Goto

Collaborating Authors

 Industry


TokenSqueeze: Performance-Preserving Compression for Reasoning LLMs

Neural Information Processing Systems

Emerging reasoning LLMs such as OpenAI-o1 and DeepSeek-R1 have achieved strong performance on complex reasoning tasks by generating long chain-ofthought (CoT) traces. However, these long CoTs result in increased token usage, leading to higher inference latency and memory consumption. As a result, balancing accuracy and reasoning efficiency has become essential for deploying reasoning LLMs in practical applications. Existing long-to-short (Long2Short) methods aim to reduce inference length but often sacrifice accuracy, revealing a need for an approach that maintains performance while lowering token costs. To address this efficiency-accuracy tradeoff, we propose TokenSqueeze, a novel Long2Short method that condenses reasoning paths while preserving performance and relying exclusively on self-generated data.

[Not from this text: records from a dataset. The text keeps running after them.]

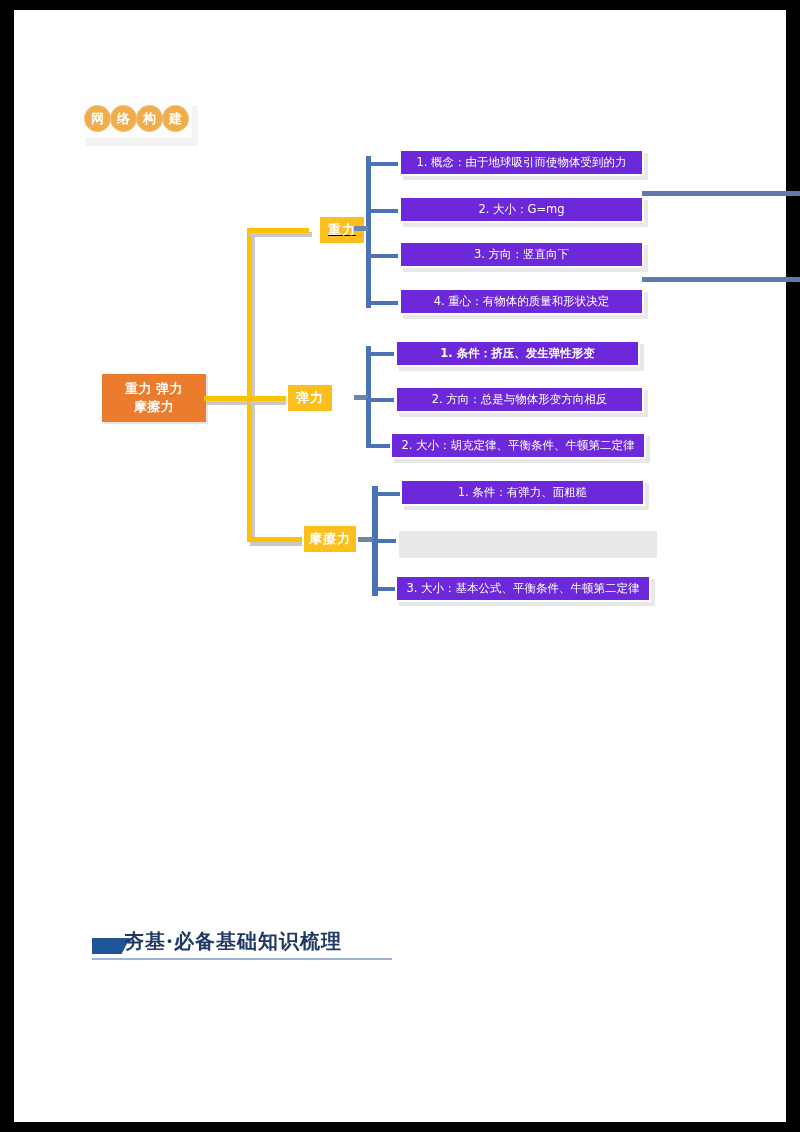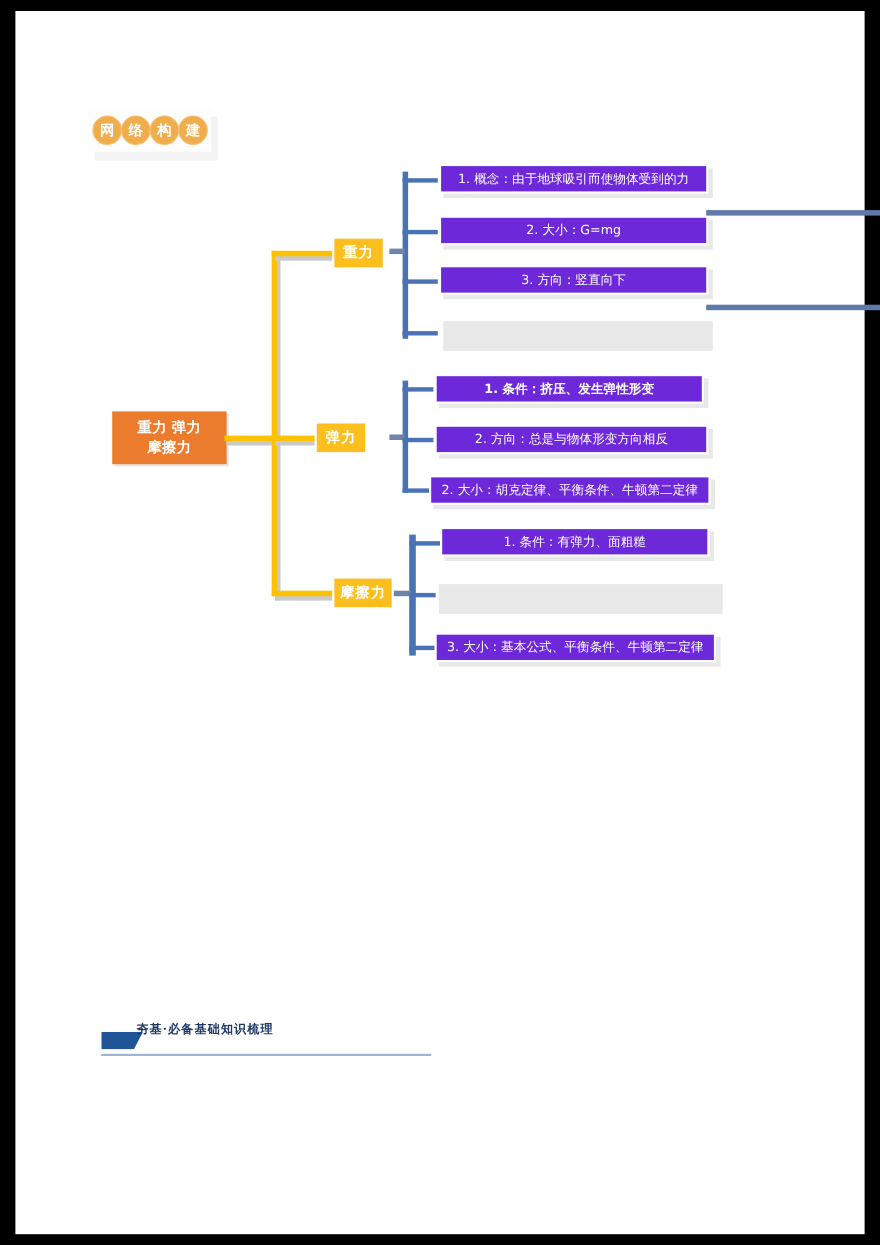--- a/index.html
+++ b/index.html
@@ -57,21 +57,21 @@
   .ishadow{position:absolute;background:#e8e8e8;}
 
   
   .rrule{position:absolute;height:5px;background:#5f79a8;}
 
   
   .sect{position:absolute;left:78px;top:916px;width:300px;height:34px;}
   .sect .mark{position:absolute;left:0;top:12px;width:38px;height:16px;
         background:#1f5597;
         clip-path:polygon(0 0,100% 0,78% 100%,0 100%);}
-  .sect .txt{position:absolute;left:32px;top:2px;font-size:11px;
+  .sect .txt{position:absolute;left:32px;top:2px;font-size:20px;
         font-weight:bold;color:#1f3864;white-space:nowrap;
         font-family:"DejaVu Serif",serif;letter-spacing:1px;}
   .sect .ul{position:absolute;left:0;top:32px;width:300px;height:2px;
         background:#9fb4d4;}
 </style>
 </head>
 <body>
 
 <div id="page">
   <div class="sheet">
@@ -95,21 +95,21 @@
     <div class="trunkshadow" style="left:236px;top:222px;width:5px;height:314px;"></div>
     <div class="trunk" style="left:233px;top:218px;width:5px;height:314px;"></div>
 
     <div class="trunkshadow" style="left:236px;top:222px;width:62px;height:5px;"></div>
     <div class="trunk" style="left:233px;top:218px;width:62px;height:5px;"></div>
     <div class="trunkshadow" style="left:236px;top:390px;width:62px;height:5px;"></div>
     <div class="trunk" style="left:233px;top:386px;width:62px;height:5px;"></div>
     <div class="trunkshadow" style="left:236px;top:531px;width:62px;height:5px;"></div>
     <div class="trunk" style="left:233px;top:527px;width:62px;height:5px;"></div>
 
-    <div class="chip" style="left:288px;top:205px;width:48px;">
+    <div class="chip" style="left:304px;top:205px;width:48px;text-decoration:underline;">
       <b>重力</b>
     </div>
     <div class="chip" style="left:272px;top:373px;width:48px;">
       <b>弹力</b>
     </div>
     <div class="chip" style="left:288px;top:514px;width:56px;">
       <b>摩擦力</b>
     </div>
 
     <div class="brk" style="left:352px;top:146px;width:5px;height:152px;"></div>
@@ -125,20 +125,23 @@
     </div>
     <div class="ishadow" style="left:389px;top:190px;width:245px;height:27px;"></div>
     <div class="item" style="left:385px;top:186px;width:245px;">
       <i>2. 大小：G=mg</i>
     </div>
     <div class="ishadow" style="left:389px;top:235px;width:245px;height:27px;"></div>
     <div class="item" style="left:385px;top:231px;width:245px;">
       <i>3. 方向：竖直向下</i>
     </div>
     <div class="ishadow" style="left:389px;top:282px;width:245px;height:27px;"></div>
+    <div class="item" style="left:385px;top:278px;width:245px;">
+      <i>4. 重心：有物体的质量和形状决定</i>
+    </div>
 
     <div class="brk" style="left:352px;top:336px;width:5px;height:102px;"></div>
     <div class="brkstub" style="left:340px;top:385px;width:14px;height:5px;"></div>
     <div class="brk" style="left:352px;top:342px;width:28px;height:4px;"></div>
     <div class="brk" style="left:352px;top:388px;width:28px;height:4px;"></div>
     <div class="brk" style="left:352px;top:434px;width:28px;height:4px;"></div>
 
     <div class="ishadow" style="left:385px;top:334px;width:245px;height:27px;"></div>
     <div class="item" style="left:381px;top:330px;width:245px;font-weight:bold;">
       <i>1. 条件：挤压、发生弹性形变</i>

First, to prevent performance degradation caused by excessive compression of reasoning depth, we propose to select self-generated samples whose reasoning depth is adaptively matched to the complexity of the problem. To further optimize the linguistic expression without altering the underlying reasoning paths, we introduce a distribution-aligned linguistic refinement method that enhances the clarity and conciseness of the reasoning path while preserving its logical integrity. Comprehensive experimental results demonstrated the effectiveness of TokenSqueeze in reducing token usage while maintaining accuracy. Notably, DeepSeek-R1-Distill-Qwen-7B fine-tuned by using our proposed method achieved a 50% average token reduction while preserving accuracy on the MATH500 benchmark.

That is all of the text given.